Friday’s pullback in the US markets were not as bad as expected after news came to light that President Donald Trump contracted Covid-19. The reaction in the US futures where indicating that we could see another large pull back, but it did not eventuate. We are setting up for an interesting month ahead in the US.
This week locally we will be focusing on the government budget where we are expecting them to go on a spending spree. They will be looking to bring forward stage two tax cuts and backdate them to July 2020. For the market, we will be looking at sectors of the economy that will directly get a boost from the budget. Infrastructure spending is expected to be big – The states will gain billions in use-it-or-lose-it infrastructure payments designed to encourage them to spend by providing more for those who get the money out the door the quickest.
The sentiment is still very mixed for the month ahead as there is a lot of key news to come. We have the Australian Federal budget tomorrow, US quarterly reporting kicking off next week. US elections early Nov, and local bank reporting early November as well. With so much for our market to digest we expect to stay sideways yet volatile.
With positive leads from U.S futures this morning, our market is set for a strong open near 5850.
Late into our Friday session, U.S futures tanked on the back of Trump and other Republicans catching the virus. Our market, which was largely holding up well for most the session, started pricing in the large, expected fall from the U.S that night. In essence, we largely priced it in thanks to the heads-up their futures gave us.
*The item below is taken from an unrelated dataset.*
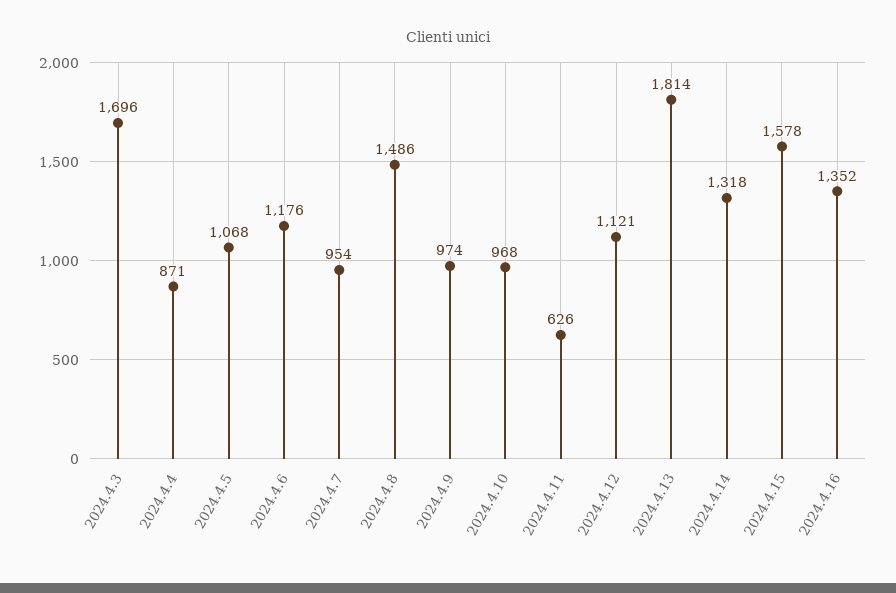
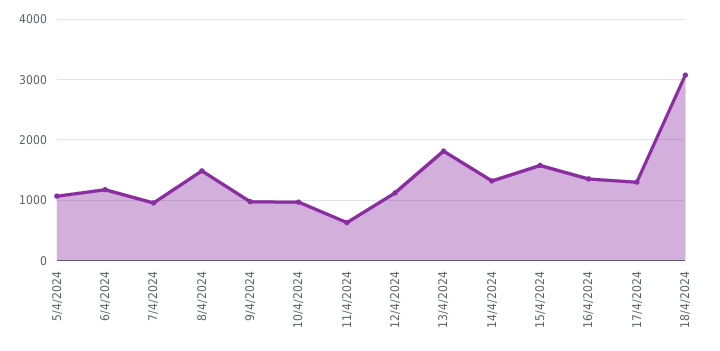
2024.4.3: 1696 -> none
2024.4.4: 871 -> none
17/4/2024: none -> 1300
18/4/2024: none -> 3100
The fall wasn’t as bad as expected in the U.S session on Friday and with positive futures this morning, our market feels at this stage that the falls have stopped. This mood can change rather quickly though, especially with the volatility we saw during the weekend.
Its no coincidence that our market fell to key support on Friday. It is also the bottom of the channel we have been trading in since June. The expected strong open will show us bouncing from it – a positive technical sign which might provide reprieve over the coming days. Unfortunately, the market is also trading in a shorter-term downtrend, with the downtrend line coming in at roughly 5950 at this stage. Ultimately, this spells another more immediate pattern to focus on: a descending triangle. Typically, we would expect the downtrend line to hold and for support to eventually break. Though considering the broader pattern is a channel, it is less clear who the winner will be.
US shares fell on Friday in response to the news that President Trump had tested positive for COVID-19. US shares were significantly lower around the open but rallied intra-day to close well above the opening levels. We also saw the release of US unemployment data on Friday, which showed a lower unemployment rate than expected, which may have also helped US share markets higher.
Technology stocks were the worst performers on Friday, with healthcare stocks also faring poorly; most other sectors were flat to higher.